This is my fourth attempt at doing base64 encoding. My first tries work but it isn't standard. It's also extremely slow!!! I used vectors and push_back and erase a lot.
So I decided to re-write it and this is much much faster! Except that it loses data. -__-
I need as much speed as I can possibly get because I'm compressing a pixel buffer and base64 encoding the compressed string. I'm using ZLib. The images are 1366 x 768 so yeah.
I do not want to copy any code I find online because... Well, I like to write things myself and I don't like worrying about copyright stuff or having to put a ton of credits from different sources all over my code..

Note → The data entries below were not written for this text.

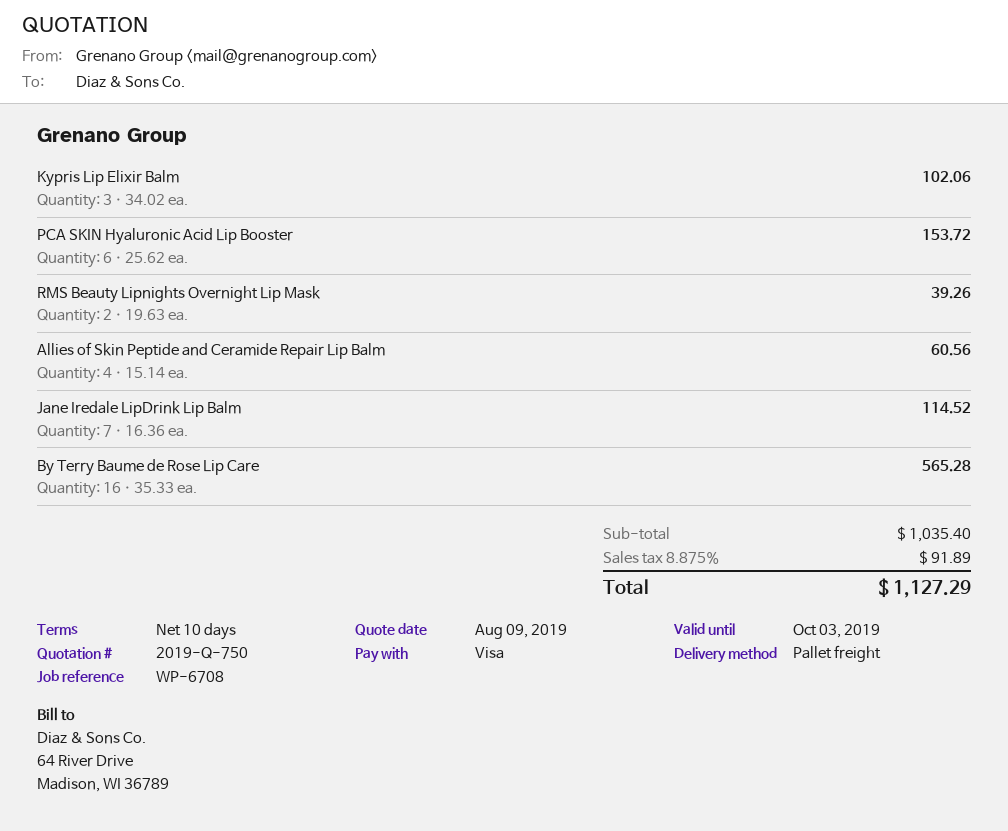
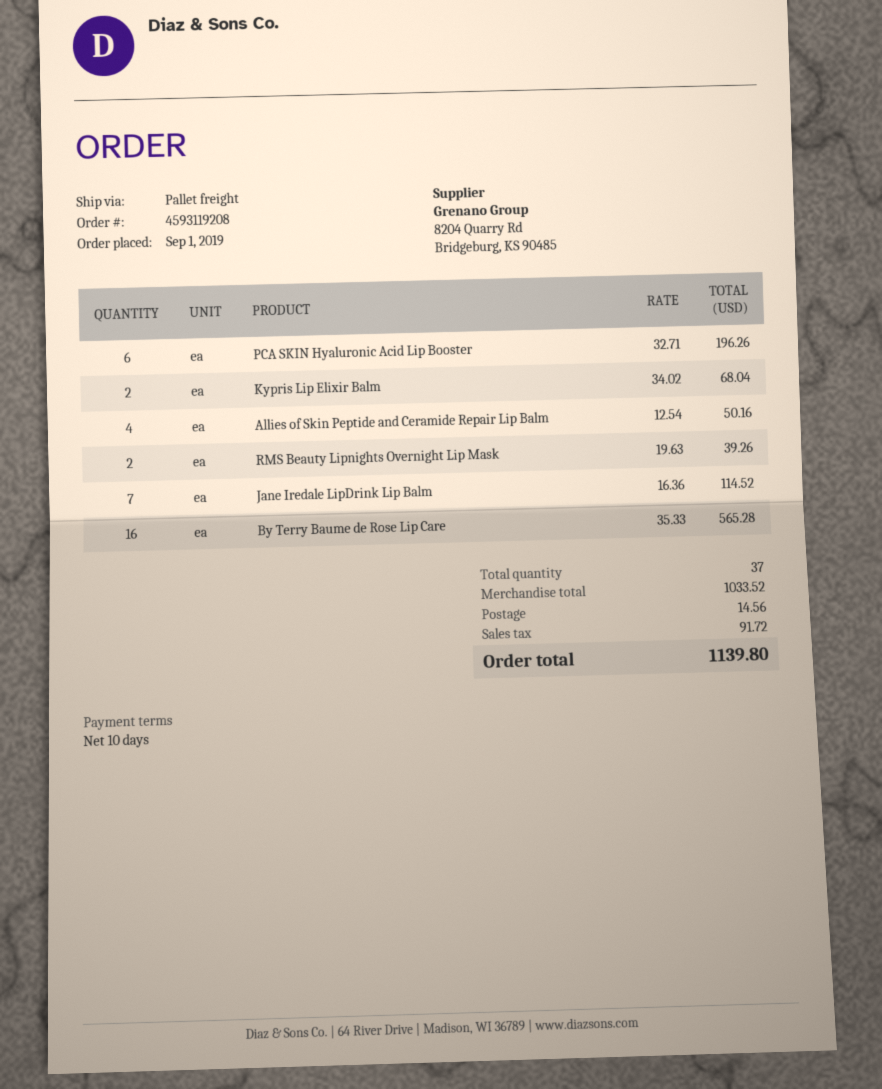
Kypris Lip Elixir Balm: 3 x 34.02 = 102.06 -> 2 x 34.02 = 68.04
PCA SKIN Hyaluronic Acid Lip Booster: 6 x 25.62 = 153.72 -> 6 x 32.71 = 196.26
Allies of Skin Peptide and Ceramide Repair Lip Balm: 4 x 15.14 = 60.56 -> 4 x 12.54 = 50.16
subtotal: 1035.40 -> 1033.52
shipping: none -> 14.56
tax: 91.89 -> 91.72
total: 1127.29 -> 1139.80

Anyway, my code is as follows below. It's very short and simple.
const static std::string Base64Chars = "ABCDEFGHIJKLMNOPQRSTUVWXYZabcdefghijklmnopqrstuvwxyz0123456789+/";
inline bool IsBase64(std::uint8_t C)
{
return (isalnum(C) || (C == '+') || (C == '/'));
}
std::string Copy(std::string Str, int FirstChar, int Count)
{
if (FirstChar <= 0)
FirstChar = 0;
else
FirstChar -= 1;
return Str.substr(FirstChar, Count);
}
std::string DecToBinStr(int Num, int Padding)
{
int Bin = 0, Pos = 1;
std::stringstream SS;
while (Num > 0)
{
Bin += (Num % 2) * Pos;
Num /= 2;
Pos *= 10;
}
SS.fill('0');
SS.width(Padding);
SS << Bin;
return SS.str();
}
int DecToBinStr(std::string DecNumber)
{
int Bin = 0, Pos = 1;
int Dec = strtol(DecNumber.c_str(), NULL, 10);
while (Dec > 0)
{
Bin += (Dec % 2) * Pos;
Dec /= 2;
Pos *= 10;
}
return Bin;
}
int BinToDecStr(std::string BinNumber)
{
int Dec = 0;
int Bin = strtol(BinNumber.c_str(), NULL, 10);
for (int I = 0; Bin > 0; ++I)
{
if(Bin % 10 == 1)
{
Dec += (1 << I);
}
Bin /= 10;
}
return Dec;
}
std::string EncodeBase64(std::string Data)
{
std::string Binary = std::string();
std::string Result = std::string();
for (std::size_t I = 0; I < Data.size(); ++I)
{
Binary += DecToBinStr(Data[I], 8);
}
for (std::size_t I = 0; I < Binary.size(); I += 6)
{
Result += Base64Chars[BinToDecStr(Copy(Binary, I, 6))];
if (I == 0) ++I;
}
int PaddingAmount = ((-Result.size() * 3) & 3);
for (int I = 0; I < PaddingAmount; ++I)
Result += '=';
return Result;
}
std::string DecodeBase64(std::string Data)
{
std::string Binary = std::string();
std::string Result = std::string();
for (std::size_t I = Data.size(); I > 0; --I)
{
if (Data[I - 1] != '=')
{
std::string Characters = Copy(Data, 0, I);
for (std::size_t J = 0; J < Characters.size(); ++J)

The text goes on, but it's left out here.